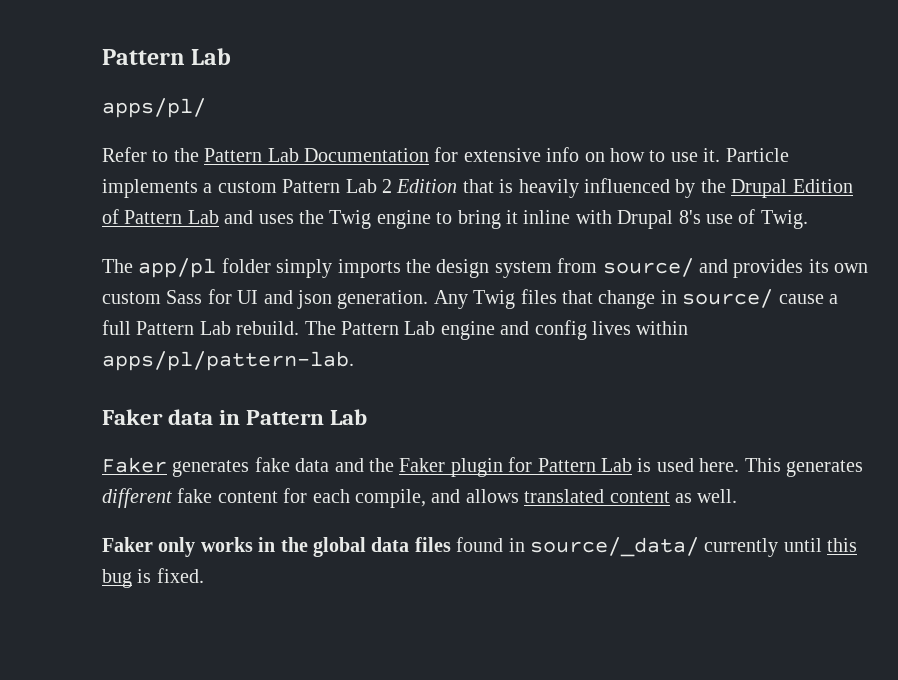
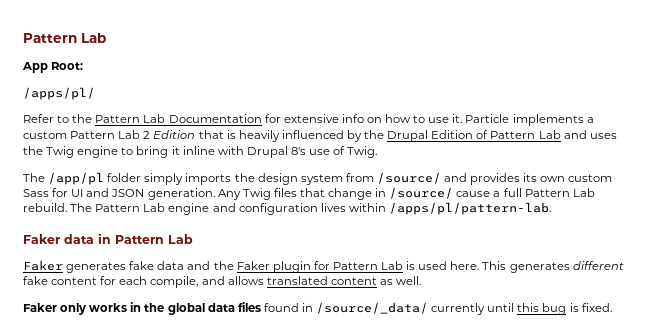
[102,48,232,65] [102,98,206,118] Pattern Lab // apps/pl/ -> [23,33,106,43] [22,62,84,73] [23,87,95,100] Pattern Lab // App Root: // /apps/pl/
[138,258,217,278] app/pl -> [48,172,105,185] /app/pl
[602,258,694,277] source/ -> [376,172,441,184] /source/
[297,290,332,309] json -> [111,189,145,197] JSON
[682,289,774,308] source/ -> [389,187,454,199] /source/
[534,320,587,340] config -> [238,203,318,215] configuration
[102,351,354,371] apps/pl/pattern-lab. -> [388,202,551,215] /apps/pl/pattern-lab.
[529,537,699,557] source/_data/ -> [316,302,429,314] /source/_data/

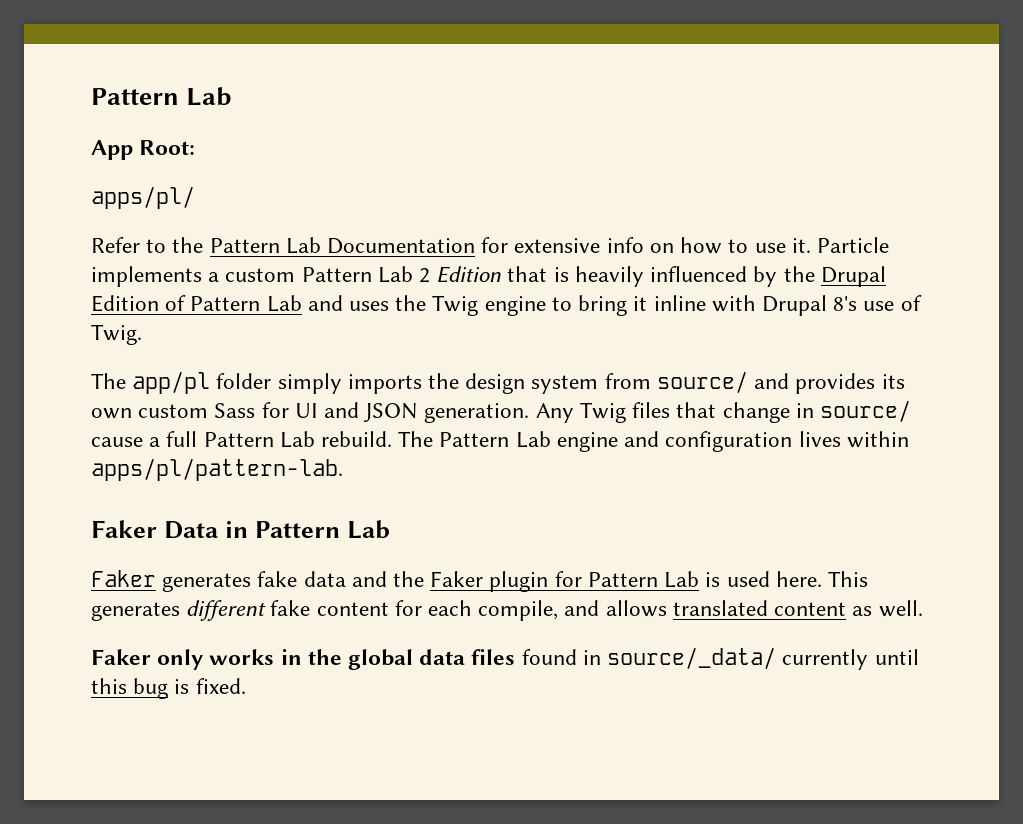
[23,87,95,100] /apps/pl/ -> [91,186,195,209] apps/pl/
[48,172,105,185] /app/pl -> [132,371,211,394] app/pl
[376,172,441,184] /source/ -> [656,371,748,393] source/
[389,187,454,199] /source/ -> [819,400,911,422] source/
[388,202,551,215] [23,234,94,244] /apps/pl/pattern-lab. // Faker data -> [91,458,343,481] [91,520,218,539] apps/pl/pattern-lab. // Faker Data
[316,302,429,314] /source/_data/ -> [607,647,777,669] source/_data/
━━━━━━━━━━━━━━━━
**ASSIGNMENT:**
Search the records for the word "apps". Copy each line where it appears.

**SOLUTION TO THE EXERCISE:**
[102,48,232,65] [102,98,206,118] Pattern Lab // apps/pl/ -> [23,33,106,43] [22,62,84,73] [23,87,95,100] Pattern Lab // App Root: // /apps/pl/
[102,351,354,371] apps/pl/pattern-lab. -> [388,202,551,215] /apps/pl/pattern-lab.
[23,87,95,100] /apps/pl/ -> [91,186,195,209] apps/pl/
[388,202,551,215] [23,234,94,244] /apps/pl/pattern-lab. // Faker data -> [91,458,343,481] [91,520,218,539] apps/pl/pattern-lab. // Faker Data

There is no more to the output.